Chi ci segue avrà notato che quando ci muoviamo non lo facciamo mai a caso ma per una strana alchimia troviamo sempre qualcuno o qualcosa di unico e prezioso.

Quasi guidate da uno spirito benevolo, intrecciamo storie e persone inaspettate, vive, che ci cambiano un po’la vita. Che ci piacciono tanto!

Come abbiamo raccontato, presentand31041_132384736777116_6899608_no il nuovo progetto, dal 21 agosto sino al 18 settembre, saremo ospiti dell’Associazione Culturale Casa degli Artisti di Sant’Anna del Furlo. Qui, Andreina De Tomassi e Antonio Sorace, hanno creato una residenza per artisti trasformando una dimora nata per gli operai dell’Enel, a servizio della diga, in un’officina creativa, bella e accogliente.
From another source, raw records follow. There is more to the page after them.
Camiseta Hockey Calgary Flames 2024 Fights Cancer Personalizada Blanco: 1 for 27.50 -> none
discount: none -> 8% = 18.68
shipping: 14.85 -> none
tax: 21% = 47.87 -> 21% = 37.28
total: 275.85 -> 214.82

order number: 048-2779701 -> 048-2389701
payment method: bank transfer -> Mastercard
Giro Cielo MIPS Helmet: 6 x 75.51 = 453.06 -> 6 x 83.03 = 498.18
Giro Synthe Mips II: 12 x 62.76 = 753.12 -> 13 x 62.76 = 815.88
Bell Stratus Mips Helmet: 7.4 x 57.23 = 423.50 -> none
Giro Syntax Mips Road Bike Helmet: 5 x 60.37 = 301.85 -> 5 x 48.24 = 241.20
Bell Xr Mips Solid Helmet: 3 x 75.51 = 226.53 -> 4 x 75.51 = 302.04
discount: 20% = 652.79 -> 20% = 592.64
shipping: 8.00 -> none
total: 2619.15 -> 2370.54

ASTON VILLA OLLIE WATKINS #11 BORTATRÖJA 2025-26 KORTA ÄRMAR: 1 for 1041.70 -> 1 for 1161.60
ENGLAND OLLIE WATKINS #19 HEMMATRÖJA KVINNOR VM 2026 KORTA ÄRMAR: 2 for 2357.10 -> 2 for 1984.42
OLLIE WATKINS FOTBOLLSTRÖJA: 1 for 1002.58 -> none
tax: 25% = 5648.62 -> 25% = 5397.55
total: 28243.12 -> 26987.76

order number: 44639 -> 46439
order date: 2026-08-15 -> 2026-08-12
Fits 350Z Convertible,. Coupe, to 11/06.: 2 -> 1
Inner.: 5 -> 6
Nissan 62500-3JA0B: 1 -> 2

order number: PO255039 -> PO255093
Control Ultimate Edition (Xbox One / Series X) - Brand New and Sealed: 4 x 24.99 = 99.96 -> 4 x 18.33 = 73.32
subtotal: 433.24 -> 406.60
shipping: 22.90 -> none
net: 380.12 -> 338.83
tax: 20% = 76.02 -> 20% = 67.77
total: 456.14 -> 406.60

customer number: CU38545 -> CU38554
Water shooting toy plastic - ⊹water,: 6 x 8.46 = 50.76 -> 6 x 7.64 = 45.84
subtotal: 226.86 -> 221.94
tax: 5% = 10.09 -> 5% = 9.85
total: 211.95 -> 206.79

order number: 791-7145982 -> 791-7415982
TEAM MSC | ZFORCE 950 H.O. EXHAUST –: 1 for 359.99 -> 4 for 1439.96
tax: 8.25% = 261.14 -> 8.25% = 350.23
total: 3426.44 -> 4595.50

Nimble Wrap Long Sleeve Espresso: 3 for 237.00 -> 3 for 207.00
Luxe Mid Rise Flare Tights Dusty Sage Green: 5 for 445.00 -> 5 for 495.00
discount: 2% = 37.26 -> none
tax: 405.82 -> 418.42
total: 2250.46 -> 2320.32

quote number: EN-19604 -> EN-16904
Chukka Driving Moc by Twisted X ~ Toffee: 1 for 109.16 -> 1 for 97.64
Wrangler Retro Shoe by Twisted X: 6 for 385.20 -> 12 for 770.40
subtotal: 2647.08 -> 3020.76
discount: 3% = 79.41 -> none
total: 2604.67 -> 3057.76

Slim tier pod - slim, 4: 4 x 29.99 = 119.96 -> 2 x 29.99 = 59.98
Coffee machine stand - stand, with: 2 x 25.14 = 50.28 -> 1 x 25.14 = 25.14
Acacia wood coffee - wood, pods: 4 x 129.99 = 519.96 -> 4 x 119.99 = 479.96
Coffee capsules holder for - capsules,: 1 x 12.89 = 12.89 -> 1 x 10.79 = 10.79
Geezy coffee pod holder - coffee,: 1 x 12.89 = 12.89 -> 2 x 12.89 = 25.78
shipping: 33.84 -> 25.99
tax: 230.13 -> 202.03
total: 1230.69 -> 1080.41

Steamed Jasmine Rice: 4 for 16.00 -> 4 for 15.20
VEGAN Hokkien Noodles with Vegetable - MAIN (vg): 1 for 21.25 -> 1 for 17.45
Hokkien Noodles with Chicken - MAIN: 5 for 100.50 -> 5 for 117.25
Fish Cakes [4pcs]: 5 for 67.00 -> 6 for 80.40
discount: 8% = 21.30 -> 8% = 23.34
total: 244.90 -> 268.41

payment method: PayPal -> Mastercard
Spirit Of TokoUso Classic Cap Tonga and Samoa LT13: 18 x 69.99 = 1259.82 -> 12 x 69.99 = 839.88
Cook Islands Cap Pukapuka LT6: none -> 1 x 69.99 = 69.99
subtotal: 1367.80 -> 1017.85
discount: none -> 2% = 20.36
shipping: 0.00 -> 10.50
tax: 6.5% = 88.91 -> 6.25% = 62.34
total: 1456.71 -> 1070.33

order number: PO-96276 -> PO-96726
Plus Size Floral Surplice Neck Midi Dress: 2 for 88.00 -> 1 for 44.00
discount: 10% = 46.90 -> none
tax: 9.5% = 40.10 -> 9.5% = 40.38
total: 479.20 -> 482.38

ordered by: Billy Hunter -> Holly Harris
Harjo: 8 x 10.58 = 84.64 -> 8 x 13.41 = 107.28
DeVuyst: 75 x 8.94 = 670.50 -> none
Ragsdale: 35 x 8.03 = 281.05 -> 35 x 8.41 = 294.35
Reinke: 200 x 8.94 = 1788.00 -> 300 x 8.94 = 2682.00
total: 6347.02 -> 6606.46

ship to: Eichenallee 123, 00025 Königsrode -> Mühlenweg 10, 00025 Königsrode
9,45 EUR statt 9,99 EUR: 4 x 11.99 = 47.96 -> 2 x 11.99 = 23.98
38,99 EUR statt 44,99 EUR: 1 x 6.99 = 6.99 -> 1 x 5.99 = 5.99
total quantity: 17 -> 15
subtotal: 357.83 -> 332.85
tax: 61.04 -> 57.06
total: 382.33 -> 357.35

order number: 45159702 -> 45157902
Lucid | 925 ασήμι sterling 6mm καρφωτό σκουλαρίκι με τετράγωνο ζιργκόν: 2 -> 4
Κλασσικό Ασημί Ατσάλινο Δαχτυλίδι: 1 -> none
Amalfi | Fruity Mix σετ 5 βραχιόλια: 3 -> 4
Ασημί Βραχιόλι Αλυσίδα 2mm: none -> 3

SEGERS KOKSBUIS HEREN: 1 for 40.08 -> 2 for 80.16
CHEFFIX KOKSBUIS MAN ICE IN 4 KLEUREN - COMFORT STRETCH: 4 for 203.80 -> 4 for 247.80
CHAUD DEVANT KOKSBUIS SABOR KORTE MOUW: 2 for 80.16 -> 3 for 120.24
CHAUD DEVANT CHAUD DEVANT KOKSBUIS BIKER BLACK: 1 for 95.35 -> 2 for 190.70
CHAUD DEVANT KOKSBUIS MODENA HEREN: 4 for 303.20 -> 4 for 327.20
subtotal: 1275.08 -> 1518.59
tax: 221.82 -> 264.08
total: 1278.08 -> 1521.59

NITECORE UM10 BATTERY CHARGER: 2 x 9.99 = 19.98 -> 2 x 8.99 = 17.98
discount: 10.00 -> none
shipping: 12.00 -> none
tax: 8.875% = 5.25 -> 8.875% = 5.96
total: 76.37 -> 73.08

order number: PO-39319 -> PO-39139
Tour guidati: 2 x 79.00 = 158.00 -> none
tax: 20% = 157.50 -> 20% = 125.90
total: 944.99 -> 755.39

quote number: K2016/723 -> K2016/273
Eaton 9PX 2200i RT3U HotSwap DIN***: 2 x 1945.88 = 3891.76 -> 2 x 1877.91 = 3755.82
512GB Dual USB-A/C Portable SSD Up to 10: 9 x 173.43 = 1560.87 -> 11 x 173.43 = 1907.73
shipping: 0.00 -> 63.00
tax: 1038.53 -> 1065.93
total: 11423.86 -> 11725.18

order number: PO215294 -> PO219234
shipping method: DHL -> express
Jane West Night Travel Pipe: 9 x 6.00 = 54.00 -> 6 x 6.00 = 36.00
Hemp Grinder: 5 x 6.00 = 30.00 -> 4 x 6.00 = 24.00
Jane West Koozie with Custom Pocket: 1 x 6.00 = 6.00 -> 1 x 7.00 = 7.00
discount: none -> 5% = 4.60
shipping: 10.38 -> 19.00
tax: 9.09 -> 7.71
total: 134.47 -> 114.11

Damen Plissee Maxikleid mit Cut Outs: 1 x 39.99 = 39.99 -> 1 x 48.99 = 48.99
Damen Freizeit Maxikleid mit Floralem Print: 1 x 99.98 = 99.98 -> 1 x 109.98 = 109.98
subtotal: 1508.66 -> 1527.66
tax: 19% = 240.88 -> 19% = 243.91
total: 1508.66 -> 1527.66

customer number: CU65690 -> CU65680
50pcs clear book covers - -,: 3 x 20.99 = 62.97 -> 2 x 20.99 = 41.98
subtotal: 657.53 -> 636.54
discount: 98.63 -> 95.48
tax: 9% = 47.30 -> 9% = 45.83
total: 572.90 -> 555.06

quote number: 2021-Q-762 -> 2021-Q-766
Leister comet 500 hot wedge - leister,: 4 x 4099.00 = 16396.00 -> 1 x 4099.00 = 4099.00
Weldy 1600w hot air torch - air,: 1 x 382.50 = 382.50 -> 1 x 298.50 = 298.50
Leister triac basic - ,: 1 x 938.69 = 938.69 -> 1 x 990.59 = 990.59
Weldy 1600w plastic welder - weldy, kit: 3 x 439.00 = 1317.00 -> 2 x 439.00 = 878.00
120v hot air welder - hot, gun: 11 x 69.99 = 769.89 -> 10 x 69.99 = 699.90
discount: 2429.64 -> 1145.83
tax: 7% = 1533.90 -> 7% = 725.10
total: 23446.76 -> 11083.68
C’è di più. Questo sito naturale, un bosco pre-appenninico dove la vegetazione arborea autoctona sopravvive non contaminata, è diventato un museo all’aperto abitato da opere d’arte create intenzionalmente per essere lasciate esposte e soggette al variare delle stagioni e della natura che talvolta le ingloba, le arricchisce o le nasconde in un perpetuo dialogo silenzioso.

foto di luca zaro

ph di Luca Zaro

Land Art al Furlo è un’iniziativa a tema, siamo alla VII edizione, che richiama artisti di fama nazionale. Il tema scelto quest’anno ha come titolo “Totem scritture verticali” e già si alza il tasso di curiosità. Detto questo vogliamo ricordare che noi non partecipiamo al concorso, ma, grazie al vostro prezioso aiuto, lasceremo una testimonianza di quel curioso fenomeno che è Mettiamoci una Pezza, più facile a farsi che non a spiegarsi! Se vi dovesse capitare di passare da quelle parti andate a fare la Passeggiata di Arte e Natura ne vale veramente la pena. E questo è un buon consiglio, ve lo assicuro.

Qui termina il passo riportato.